What is Rmpi?

The Rmpi library provides the basic functions that enable R processes on separate machines to cooperate in a parallel calculation. It makes the core of the MPI library visible to, and usable by, R. In the more common scenarios, Rmpi is not used directly, rather it is used by the snow or parallel libraries. The examples that follow are good to test that the basic functionality of MPI is usable by R, but for the most part, you will probably only want to do so if you are seeing errors from a library that uses it.

Rmpi setup

R needs to be started as an MPI program, with mpirun because Rmpi will need to be able to query MPI about the layout of the processes on the various nodes and processors assigned to the job when it assigns workers to processors and nodes.
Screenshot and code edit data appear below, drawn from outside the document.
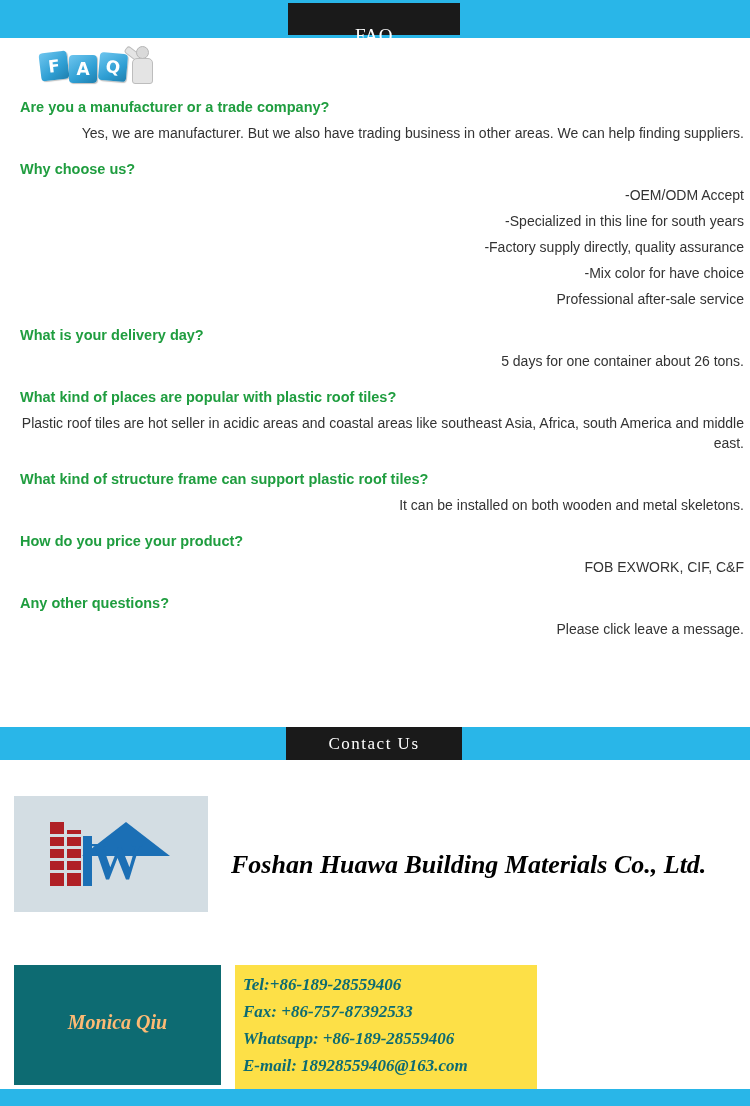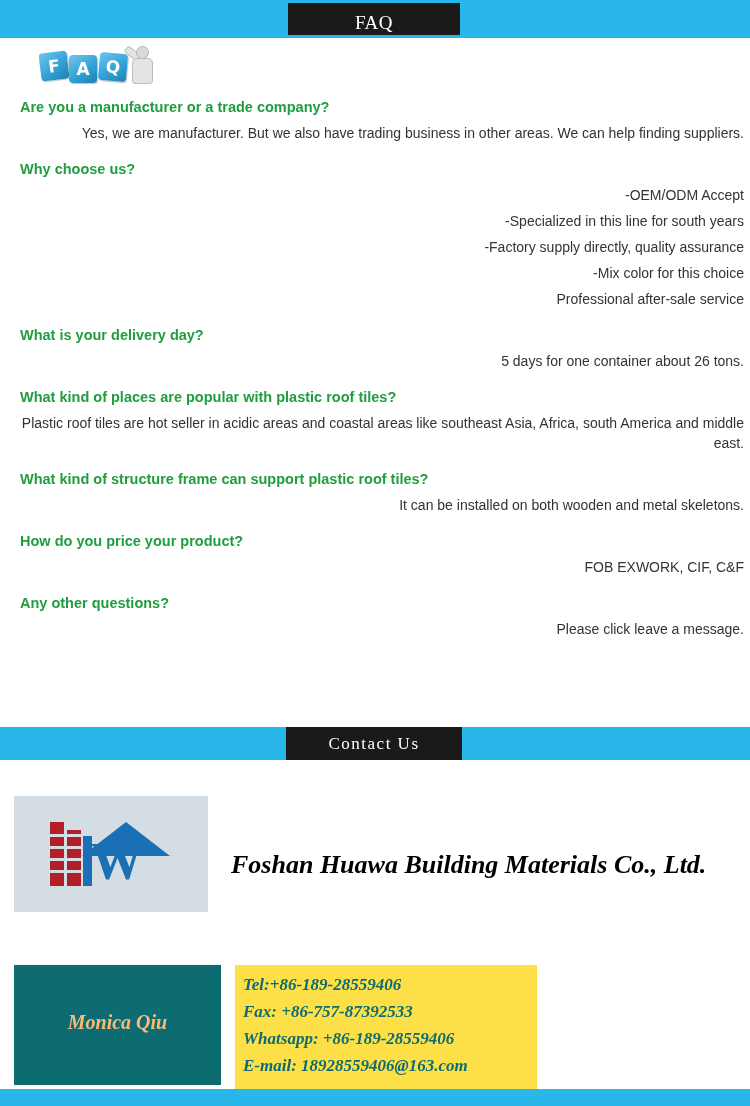--- a/index.html
+++ b/index.html
@@ -33,21 +33,21 @@
     position: absolute;
     left: 288px;
     top: 3px;
     width: 172px;
     height: 32px;
     background: #1a1a1a;
   }
   .banner-title {
     position: absolute;
     left: 288px;
-    top: 7px;
+    top: 20px;
     width: 172px;
     height: 32px;
     line-height: 32px;
     text-align: center;
     color: #ffffff;
     font-size: 19px;
     font-family: "Liberation Serif", serif;
     letter-spacing: 0.5px;
   }
 
@@ -322,21 +322,21 @@
   <div class="blk">
     <p class="q">Are you a manufacturer or a trade company?</p>
     <p class="a">Yes, we are manufacturer. But we also have trading business in other areas. We can help finding suppliers.</p>
   </div>
 
   <div class="blk">
     <p class="q">Why choose us?</p>
     <p class="a">-OEM/ODM Accept</p>
     <p class="a">-Specialized in this line for south years</p>
     <p class="a">-Factory supply directly, quality assurance</p>
-    <p class="a">-Mix color for this choice</p>
+    <p class="a">-Mix color for have choice</p>
     <p class="a">Professional after-sale service</p>
   </div>
 
   <div class="blk">
     <p class="q">What is your delivery day?</p>
     <p class="a">5 days for one container about 26 tons.</p>
   </div>
 
   <div class="blk">
     <p class="q">What kind of places are popular with plastic roof tiles?</p>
For this reason, we need to use an R profile that needs to be accessible to every R process at startup, and we need to make a special startup script for R. When using Rmpi you will use the command Rmpi instead of unadorned R

Running Rmpi

We will show only a very simple Rmpi example. Create the file testRmpi.R with the following lines.

# Load the R MPI package if it is not already loaded.
if (!is.loaded("mpi_initialize")) {
    library("Rmpi")
}
# Spawn N-1 workers
mpi.spawn.Rslaves(nslaves=mpi.universe.size()-1)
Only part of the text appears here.